Assignment
For every line below that includes the word "panel", add one; report the final number and nothing else.

Data records
--- --- ---
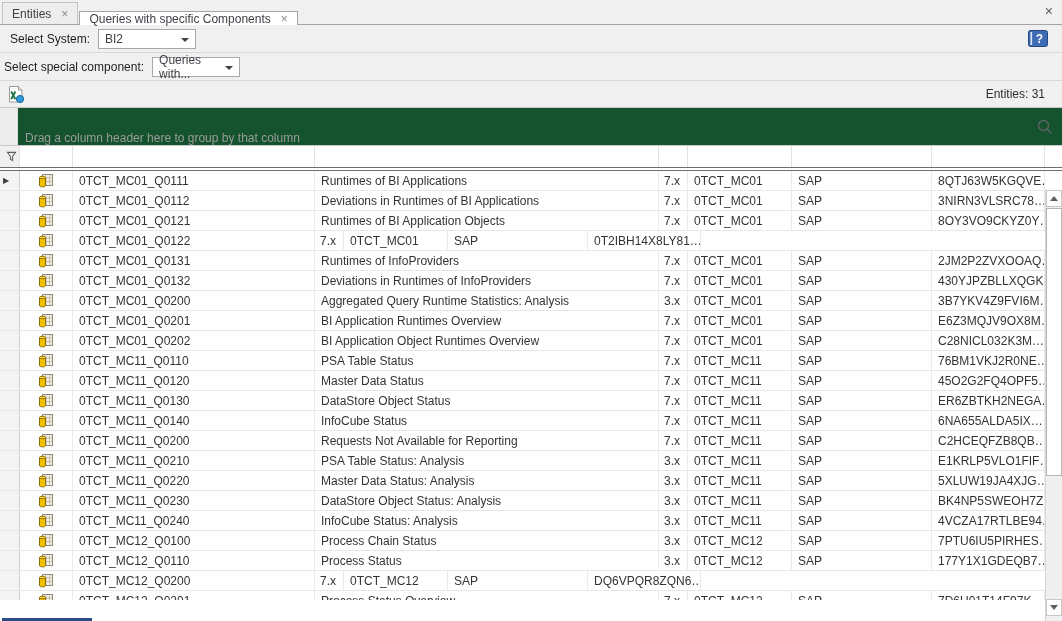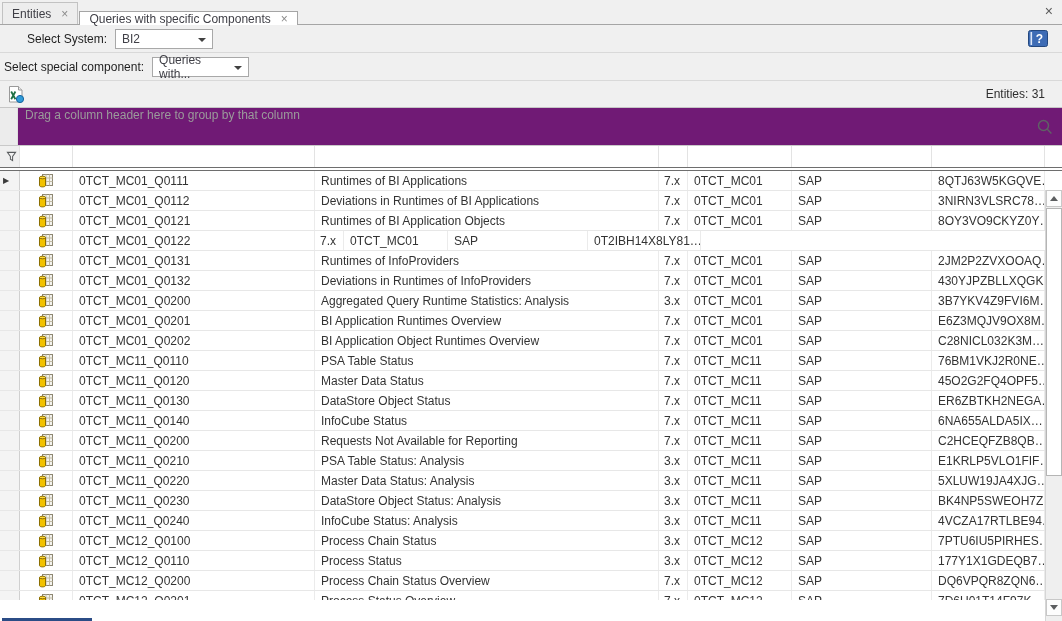--- a/index.html
+++ b/index.html
@@ -11,36 +11,36 @@
   
   .tabstrip{height:25px;display:flex;align-items:flex-end;position:relative;background:#f0f0f0}
   .tabstrip::after{content:"";position:absolute;left:0;right:0;bottom:0;height:1px;background:#a5a5a5}
   .tab{position:relative;display:flex;align-items:center;gap:10px;padding:0 9px;box-sizing:border-box;cursor:default}
   .tab.inactive{height:22px;margin-left:2px;margin-bottom:1px;background:#ededed;border:1px solid #c2c2c2;border-bottom:none;z-index:1}
   .tab.active{height:14px;margin-left:1px;background:#ffffff;border:1px solid #a5a5a5;border-bottom:none;z-index:2}
   .tab-close{color:#8b8b8b;font-size:12px;line-height:1}
   .win-close{position:absolute;right:9px;top:4px;color:#5a5a5a;font-size:14px;line-height:1;z-index:3}
   
   .bar{display:flex;align-items:center;position:relative;background:#f0f0f0;box-sizing:border-box}
-  .bar-system{height:28px;border-bottom:1px solid #d9d9d9;padding-left:27px}
+  .bar-system{height:28px;border-bottom:1px solid #d9d9d9;padding-left:10px}
   .bar-component{height:28px;border-bottom:1px solid #d9d9d9;padding-left:4px}
   .bar-actions{height:27px;border-bottom:1px solid #c6c6c6;padding-left:5px}
   .bar-label{color:#1e1e1e;margin-right:8px;white-space:nowrap}
   .combo{height:20px;background:#fff;border:1px solid #a8a8a8;box-sizing:border-box;
          display:flex;align-items:center;padding:0 20px 0 6px;position:relative;cursor:default}
   .combo::after{content:"";position:absolute;right:6px;top:8px;
         border-left:4px solid transparent;border-right:4px solid transparent;border-top:4px solid #414141}
   .combo-system{width:98px}
-  .combo-component{width:97px}
+  .combo-component{width:88px}
   .help-btn{position:absolute;right:14px;top:5px;width:20px;height:17px;cursor:default}
   .count-label{position:absolute;right:17px;top:6px;color:#2e2e2e}
   .excel-btn{width:20px;height:19px;display:flex;align-items:center;justify-content:center;cursor:default}
   
-  .group-panel{height:38px;background:#701a75;border-bottom:1px solid #c9c9c9;position:relative;
-               display:flex;align-items:flex-start;box-sizing:border-box}
+  .group-panel{height:38px;background:#14532d;border-bottom:1px solid #c9c9c9;position:relative;
+               display:flex;align-items:flex-end;box-sizing:border-box}
   .group-panel::before{content:"";position:absolute;left:0;top:0;bottom:0;width:17px;background:#ececec;border-right:1px solid #e0e0e0}
   .group-text{margin-left:25px;color:#9b9b9b}
   .search-btn{position:absolute;right:8px;top:10px}
   
   .grid{position:relative;height:475px;background:#fff}
   .header-row,.filter-row{display:flex;box-sizing:border-box}
   .header-row{height:21px;background:#fdfdfd;border-bottom:1px solid #d0d0d0}
   .filter-row{height:21px;background:#fff}
   .hcell{border-right:1px solid #d0d0d0;box-sizing:border-box;display:flex;align-items:center;
          padding-left:6px;overflow:hidden;white-space:nowrap;color:#3f3f46}
@@ -560,21 +560,20 @@
     </div>
     <div class="cell c-icon">
       <svg width="16" height="16" viewBox="0 0 16 16">
         <rect x="4.5" y="1.5" width="10" height="11" fill="#f4f3ee" stroke="#8e8873"></rect>
         <path d="M4.5 5 h10 M4.5 8.5 h10 M8 1.5 v11 M11.5 1.5 v11" stroke="#c2bca4" stroke-width="1" fill="none"></path>
         <path d="M1.5 4.5 v8 c0 .8 1.3 1.4 3 1.4 s3 -.6 3 -1.4 v-8 Z" fill="#f2c200" stroke="#8a6d00"></path>
         <ellipse cx="4.5" cy="4.5" rx="3" ry="1.3" fill="#ffd83d" stroke="#8a6d00"></ellipse>
       </svg>
     </div>
     <div class="cell c-tech">0TCT_MC12_Q0200</div>
-    <div class="cell c-desc">Process Chain Status Overview</div>
     <div class="cell c-ver">7.x</div>
     <div class="cell c-parent">0TCT_MC12</div>
     <div class="cell c-last">SAP</div>
     <div class="cell c-comp">DQ6VPQR8ZQN6…</div>
   </div>
 
   <div class="row">
     <div class="cell c-ind">
       
     </div>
--- --- ---
Exercise solution
3